In episode 53, we move out of the sterile lab and into the messy real world, examining a large naturalistic study of 224 patients from an Austin clinic. The paper by Kosted and colleagues compares standard "infusion-only" ketamine treatment against Ketamine-Assisted Therapy (KAT) to answer a costly question: is paying for a therapist to be in the room actually worth it?

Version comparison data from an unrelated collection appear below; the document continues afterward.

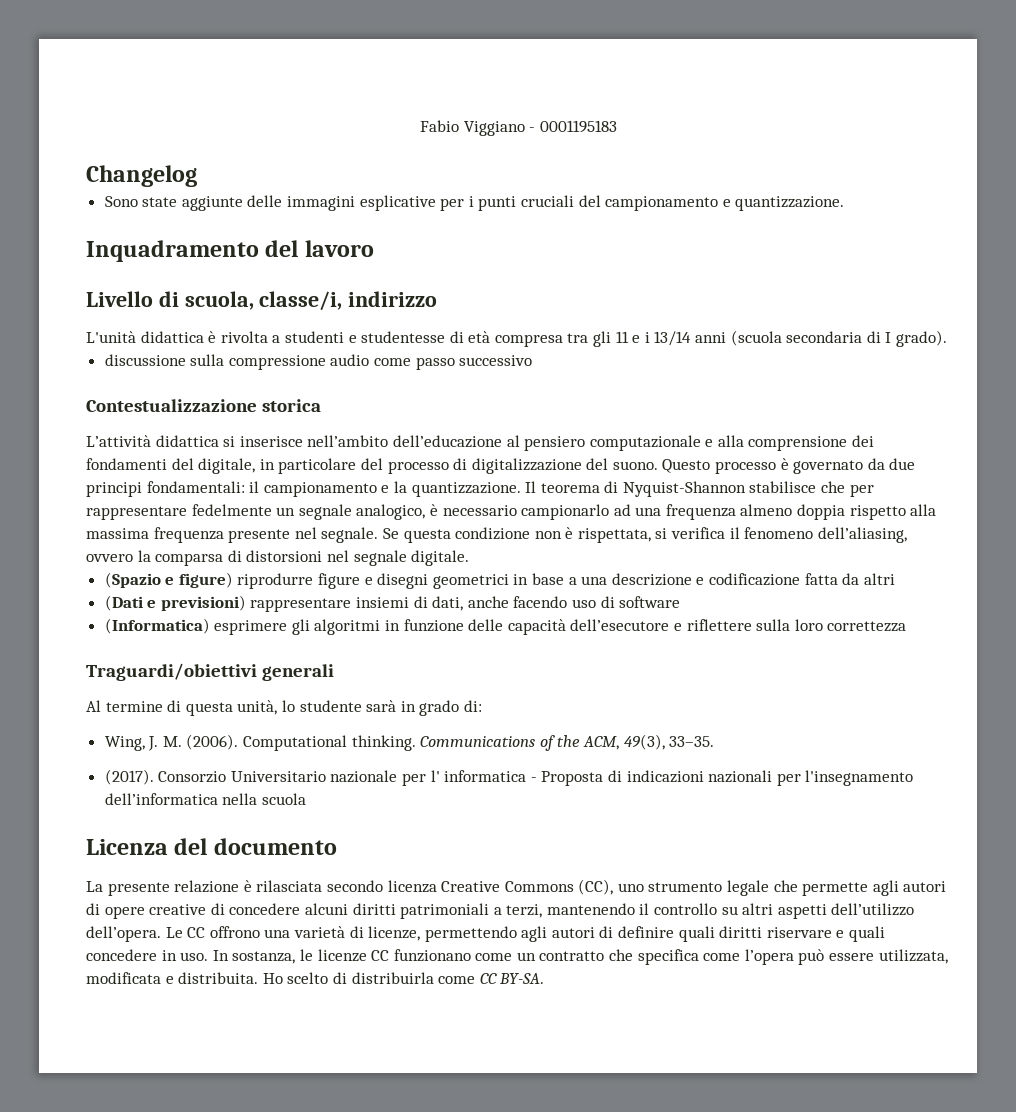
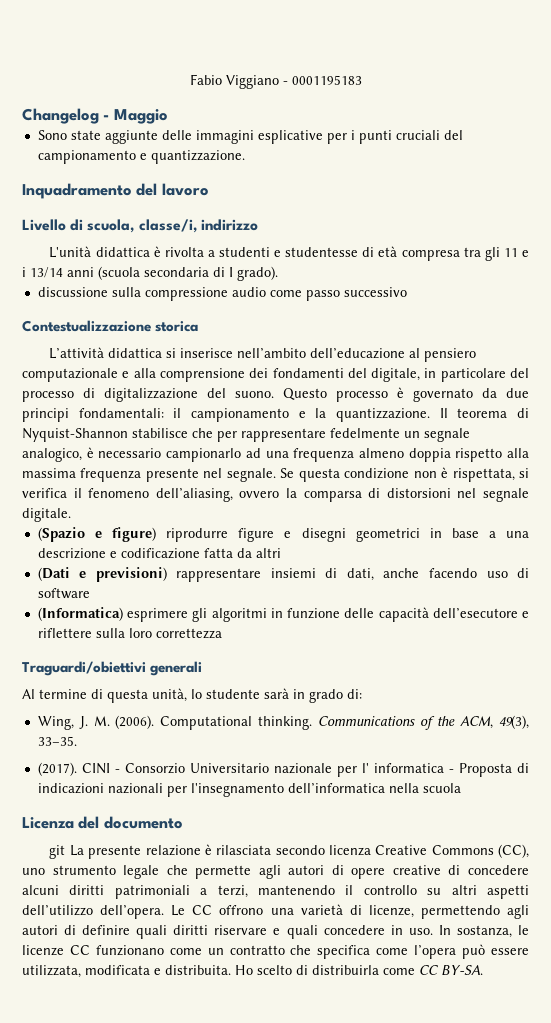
- Changelog
+ Changelog - Maggio
- Consorzio Universitario nazionale per l' informatica - Proposta di indicazioni nazionali per l'insegnamento dell’informatica nella scuola
+ CINI - Consorzio Universitario nazionale per l' informatica - Proposta di indicazioni nazionali per l'insegnamento dell’informatica nella scuola
- La presente relazione è rilasciata secondo licenza Creative Commons (CC), uno strumento legale che permette agli autori di opere creative di concedere alcuni diritti patrimoniali a terzi, mantenendo il controllo su altri aspetti dell’utilizzo dell’opera.
+ git La presente relazione è rilasciata secondo licenza Creative Commons (CC), uno strumento legale che permette agli autori di opere creative di concedere alcuni diritti patrimoniali a terzi, mantenendo il controllo su altri aspetti dell’utilizzo dell’opera.

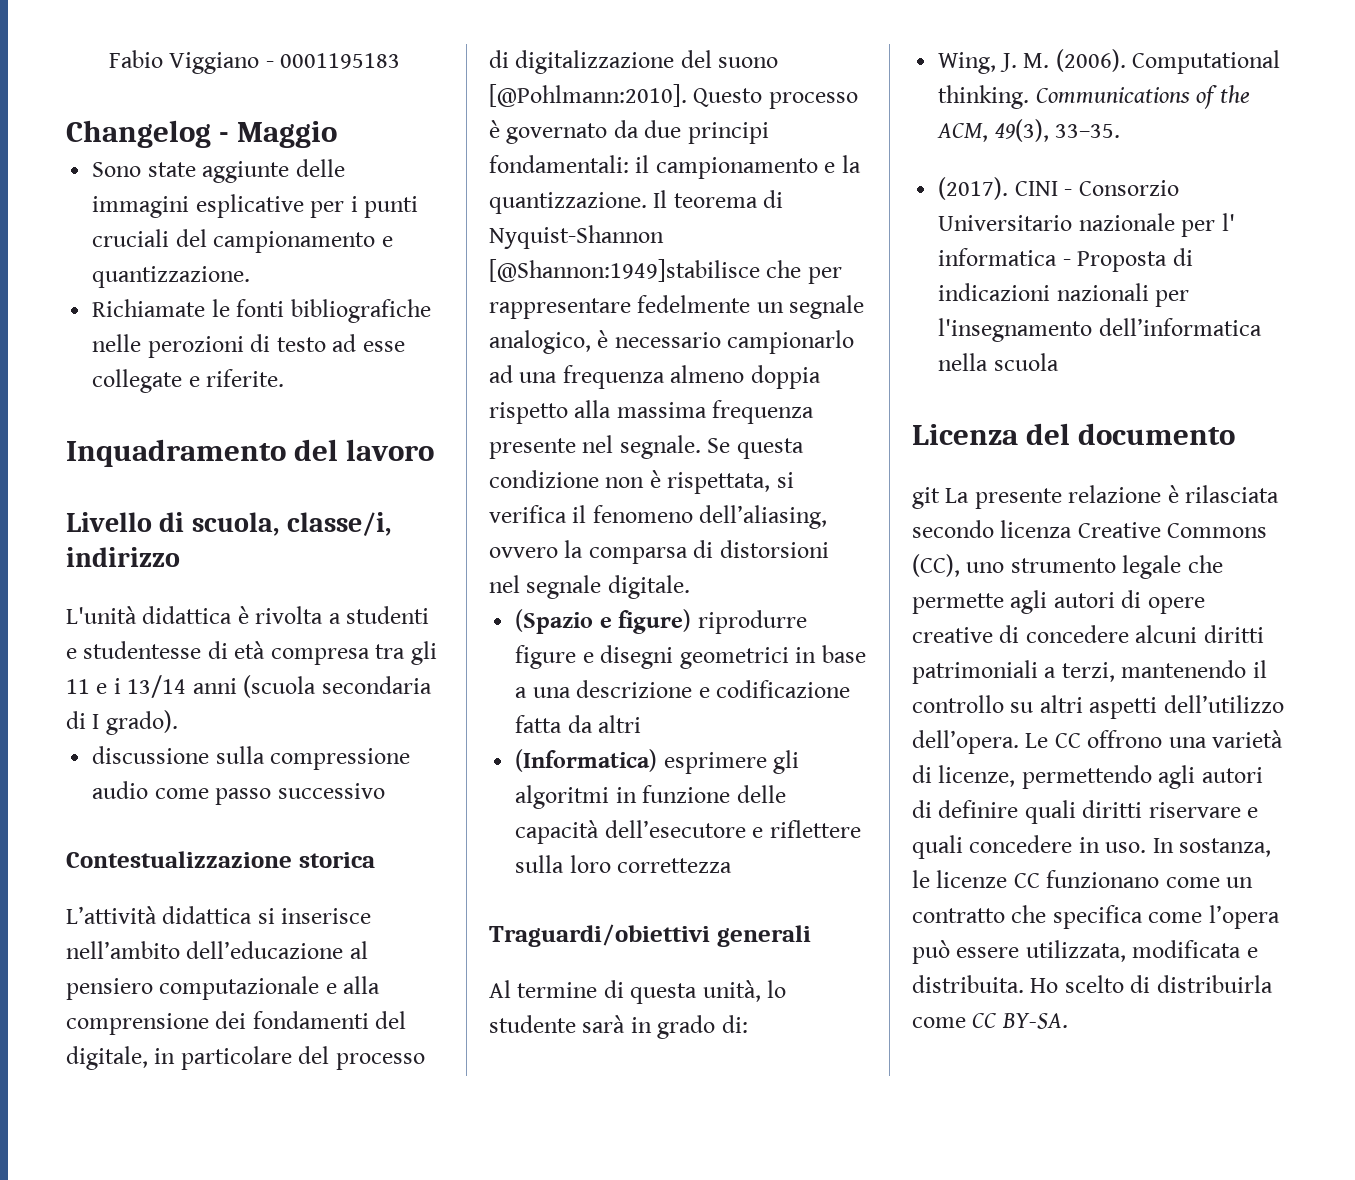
+ Richiamate le fonti bibliografiche nelle perozioni di testo ad esse collegate e riferite.
- L’attività didattica si inserisce nell’ambito dell’educazione al pensiero computazionale e alla comprensione dei fondamenti del digitale, in particolare del processo di digitalizzazione del suono.
+ L’attività didattica si inserisce nell’ambito dell’educazione al pensiero computazionale e alla comprensione dei fondamenti del digitale, in particolare del processo di digitalizzazione del suono [@Pohlmann:2010].
- Il teorema di Nyquist-Shannon stabilisce che per rappresentare fedelmente un segnale analogico, è necessario campionarlo ad una frequenza almeno doppia rispetto alla massima frequenza presente nel segnale.
+ Il teorema di Nyquist-Shannon [@Shannon:1949]stabilisce che per rappresentare fedelmente un segnale analogico, è necessario campionarlo ad una frequenza almeno doppia rispetto alla massima frequenza presente nel segnale.
- (Dati e previsioni) rappresentare insiemi di dati, anche facendo uso di software

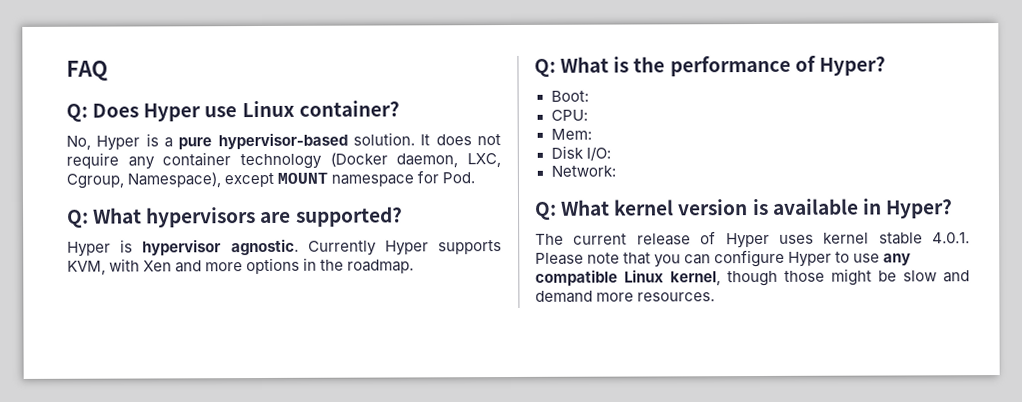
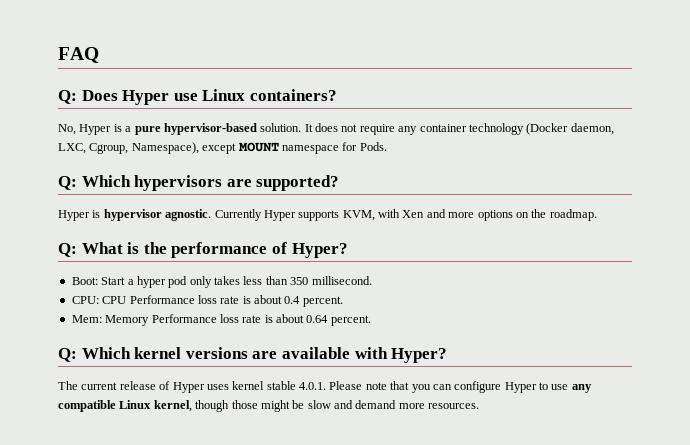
- Q: Does Hyper use Linux container?
+ Q: Does Hyper use Linux containers?
- It does not require any container technology (Docker daemon, LXC, Cgroup, Namespace), except MOUNT namespace for Pod.
- Q: What hypervisors are supported?
+ It does not require any container technology (Docker daemon, LXC, Cgroup, Namespace), except MOUNT namespace for Pods.
+ Q: Which hypervisors are supported?
- Currently Hyper supports KVM, with Xen and more options in the roadmap.
+ Currently Hyper supports KVM, with Xen and more options on the roadmap.
- Boot:
- CPU:
- Mem:
- Disk I/O:
- Network:
- Q: What kernel version is available in Hyper?
+ Boot: Start a hyper pod only takes less than 350 millisecond.
+ CPU: CPU Performance loss rate is about 0.4 percent.
+ Mem: Memory Performance loss rate is about 0.64 percent.
+ Q: Which kernel versions are available with Hyper?

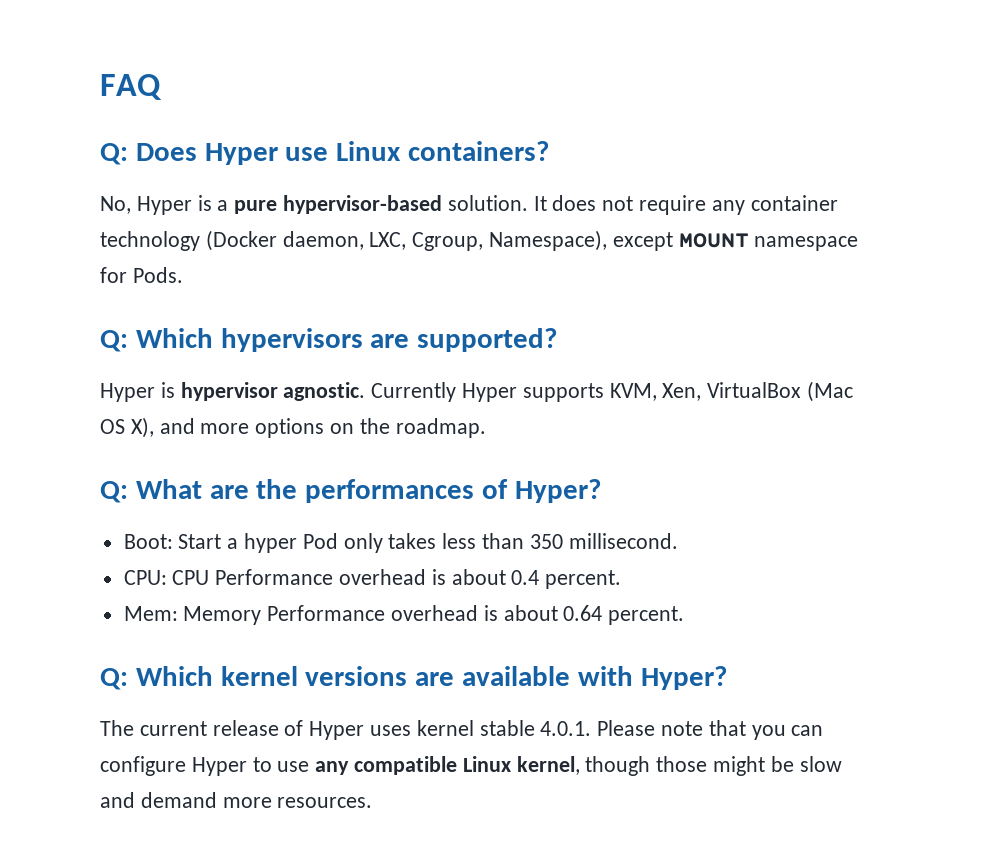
- Currently Hyper supports KVM, with Xen and more options on the roadmap.
+ Currently Hyper supports KVM, Xen, VirtualBox (Mac OS X), and more options on the roadmap.
- Q: What is the performance of Hyper?
+ Q: What are the performances of Hyper?
- Boot: Start a hyper pod only takes less than 350 millisecond.
+ Boot: Start a hyper Pod only takes less than 350 millisecond.
- CPU: CPU Performance loss rate is about 0.4 percent.
+ CPU: CPU Performance overhead is about 0.4 percent.
- Mem: Memory Performance loss rate is about 0.64 percent.
+ Mem: Memory Performance overhead is about 0.64 percent.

The average results were shocking: across the entire sample, the therapy group didn't fare any better than the infusion-only group. But when researchers sliced the data by age and Adverse Childhood Experiences (ACEs), a much more complex story emerged. We unpack the counterintuitive "super responder" effect, where patients with high childhood trauma saw the most dramatic biological healing. For young adults under 30, the medicine alone was often more effective, suggesting that talk therapy might actually interrupt the "bake" of neuroplasticity by shifting activity to the analytical brain too soon. Conversely, for patients over 50, therapy was essential; without a human connection to help navigate and rewire decades of compensatory behaviors, the ketamine alone often fell short.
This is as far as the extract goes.